### WHAT NEEDS TO BE DONE
Output the full listing verbatim.

### GIVEN ENTRIES
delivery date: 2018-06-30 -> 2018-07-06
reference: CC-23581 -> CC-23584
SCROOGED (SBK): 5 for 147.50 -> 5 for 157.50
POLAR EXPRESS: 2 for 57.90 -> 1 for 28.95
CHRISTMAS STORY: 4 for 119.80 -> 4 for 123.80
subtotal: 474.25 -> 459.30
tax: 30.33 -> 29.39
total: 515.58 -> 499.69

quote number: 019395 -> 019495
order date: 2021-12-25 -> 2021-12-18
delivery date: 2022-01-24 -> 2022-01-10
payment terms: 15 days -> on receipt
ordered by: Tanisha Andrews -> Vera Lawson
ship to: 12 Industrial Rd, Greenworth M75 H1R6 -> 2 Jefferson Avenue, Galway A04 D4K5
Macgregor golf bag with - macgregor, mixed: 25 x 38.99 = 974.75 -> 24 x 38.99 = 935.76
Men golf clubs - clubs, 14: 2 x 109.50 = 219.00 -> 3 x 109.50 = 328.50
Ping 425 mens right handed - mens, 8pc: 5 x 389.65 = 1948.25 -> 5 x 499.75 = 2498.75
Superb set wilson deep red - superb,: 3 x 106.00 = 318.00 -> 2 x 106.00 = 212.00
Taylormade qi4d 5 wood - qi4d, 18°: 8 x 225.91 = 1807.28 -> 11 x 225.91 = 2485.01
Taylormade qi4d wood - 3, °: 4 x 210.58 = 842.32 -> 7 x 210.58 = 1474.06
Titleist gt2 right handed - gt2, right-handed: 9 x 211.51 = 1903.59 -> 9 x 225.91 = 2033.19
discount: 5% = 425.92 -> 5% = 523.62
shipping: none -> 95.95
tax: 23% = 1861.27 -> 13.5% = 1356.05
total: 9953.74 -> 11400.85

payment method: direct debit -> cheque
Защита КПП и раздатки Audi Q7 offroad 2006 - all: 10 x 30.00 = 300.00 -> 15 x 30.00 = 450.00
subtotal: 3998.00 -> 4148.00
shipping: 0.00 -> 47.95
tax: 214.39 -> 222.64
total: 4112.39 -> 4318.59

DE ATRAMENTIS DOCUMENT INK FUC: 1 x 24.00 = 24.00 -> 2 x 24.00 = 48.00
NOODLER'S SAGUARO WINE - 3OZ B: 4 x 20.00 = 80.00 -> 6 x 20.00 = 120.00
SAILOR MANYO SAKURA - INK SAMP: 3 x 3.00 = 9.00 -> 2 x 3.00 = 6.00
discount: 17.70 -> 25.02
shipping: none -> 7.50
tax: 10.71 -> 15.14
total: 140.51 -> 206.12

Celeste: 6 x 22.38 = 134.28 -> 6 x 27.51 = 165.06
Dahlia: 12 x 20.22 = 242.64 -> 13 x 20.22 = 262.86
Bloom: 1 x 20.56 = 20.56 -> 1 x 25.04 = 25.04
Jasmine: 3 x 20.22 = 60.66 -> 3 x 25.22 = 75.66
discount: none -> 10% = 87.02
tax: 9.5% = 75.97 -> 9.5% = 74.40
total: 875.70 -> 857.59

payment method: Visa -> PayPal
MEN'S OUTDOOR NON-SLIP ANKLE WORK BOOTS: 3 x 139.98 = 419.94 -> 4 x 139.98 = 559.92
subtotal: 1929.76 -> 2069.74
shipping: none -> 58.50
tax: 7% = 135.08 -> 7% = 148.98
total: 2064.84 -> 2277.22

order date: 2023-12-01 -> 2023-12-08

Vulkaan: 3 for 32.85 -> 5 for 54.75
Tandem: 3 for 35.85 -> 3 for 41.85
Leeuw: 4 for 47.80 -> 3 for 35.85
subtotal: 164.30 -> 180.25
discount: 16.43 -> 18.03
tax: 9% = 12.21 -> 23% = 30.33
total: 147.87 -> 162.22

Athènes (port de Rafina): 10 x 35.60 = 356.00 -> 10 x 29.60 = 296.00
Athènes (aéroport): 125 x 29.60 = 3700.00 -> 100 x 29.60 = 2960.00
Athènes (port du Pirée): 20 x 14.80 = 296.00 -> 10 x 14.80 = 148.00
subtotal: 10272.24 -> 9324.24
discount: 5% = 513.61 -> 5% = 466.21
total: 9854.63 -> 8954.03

### EXERCISE OUTPUT
delivery date: 2018-06-30 -> 2018-07-06
reference: CC-23581 -> CC-23584
SCROOGED (SBK): 5 for 147.50 -> 5 for 157.50
POLAR EXPRESS: 2 for 57.90 -> 1 for 28.95
CHRISTMAS STORY: 4 for 119.80 -> 4 for 123.80
subtotal: 474.25 -> 459.30
tax: 30.33 -> 29.39
total: 515.58 -> 499.69

quote number: 019395 -> 019495
order date: 2021-12-25 -> 2021-12-18
delivery date: 2022-01-24 -> 2022-01-10
payment terms: 15 days -> on receipt
ordered by: Tanisha Andrews -> Vera Lawson
ship to: 12 Industrial Rd, Greenworth M75 H1R6 -> 2 Jefferson Avenue, Galway A04 D4K5
Macgregor golf bag with - macgregor, mixed: 25 x 38.99 = 974.75 -> 24 x 38.99 = 935.76
Men golf clubs - clubs, 14: 2 x 109.50 = 219.00 -> 3 x 109.50 = 328.50
Ping 425 mens right handed - mens, 8pc: 5 x 389.65 = 1948.25 -> 5 x 499.75 = 2498.75
Superb set wilson deep red - superb,: 3 x 106.00 = 318.00 -> 2 x 106.00 = 212.00
Taylormade qi4d 5 wood - qi4d, 18°: 8 x 225.91 = 1807.28 -> 11 x 225.91 = 2485.01
Taylormade qi4d wood - 3, °: 4 x 210.58 = 842.32 -> 7 x 210.58 = 1474.06
Titleist gt2 right handed - gt2, right-handed: 9 x 211.51 = 1903.59 -> 9 x 225.91 = 2033.19
discount: 5% = 425.92 -> 5% = 523.62
shipping: none -> 95.95
tax: 23% = 1861.27 -> 13.5% = 1356.05
total: 9953.74 -> 11400.85

payment method: direct debit -> cheque
Защита КПП и раздатки Audi Q7 offroad 2006 - all: 10 x 30.00 = 300.00 -> 15 x 30.00 = 450.00
subtotal: 3998.00 -> 4148.00
shipping: 0.00 -> 47.95
tax: 214.39 -> 222.64
total: 4112.39 -> 4318.59

DE ATRAMENTIS DOCUMENT INK FUC: 1 x 24.00 = 24.00 -> 2 x 24.00 = 48.00
NOODLER'S SAGUARO WINE - 3OZ B: 4 x 20.00 = 80.00 -> 6 x 20.00 = 120.00
SAILOR MANYO SAKURA - INK SAMP: 3 x 3.00 = 9.00 -> 2 x 3.00 = 6.00
discount: 17.70 -> 25.02
shipping: none -> 7.50
tax: 10.71 -> 15.14
total: 140.51 -> 206.12

Celeste: 6 x 22.38 = 134.28 -> 6 x 27.51 = 165.06
Dahlia: 12 x 20.22 = 242.64 -> 13 x 20.22 = 262.86
Bloom: 1 x 20.56 = 20.56 -> 1 x 25.04 = 25.04
Jasmine: 3 x 20.22 = 60.66 -> 3 x 25.22 = 75.66
discount: none -> 10% = 87.02
tax: 9.5% = 75.97 -> 9.5% = 74.40
total: 875.70 -> 857.59

payment method: Visa -> PayPal
MEN'S OUTDOOR NON-SLIP ANKLE WORK BOOTS: 3 x 139.98 = 419.94 -> 4 x 139.98 = 559.92
subtotal: 1929.76 -> 2069.74
shipping: none -> 58.50
tax: 7% = 135.08 -> 7% = 148.98
total: 2064.84 -> 2277.22

order date: 2023-12-01 -> 2023-12-08

Vulkaan: 3 for 32.85 -> 5 for 54.75
Tandem: 3 for 35.85 -> 3 for 41.85
Leeuw: 4 for 47.80 -> 3 for 35.85
subtotal: 164.30 -> 180.25
discount: 16.43 -> 18.03
tax: 9% = 12.21 -> 23% = 30.33
total: 147.87 -> 162.22

Athènes (port de Rafina): 10 x 35.60 = 356.00 -> 10 x 29.60 = 296.00
Athènes (aéroport): 125 x 29.60 = 3700.00 -> 100 x 29.60 = 2960.00
Athènes (port du Pirée): 20 x 14.80 = 296.00 -> 10 x 14.80 = 148.00
subtotal: 10272.24 -> 9324.24
discount: 5% = 513.61 -> 5% = 466.21
total: 9854.63 -> 8954.03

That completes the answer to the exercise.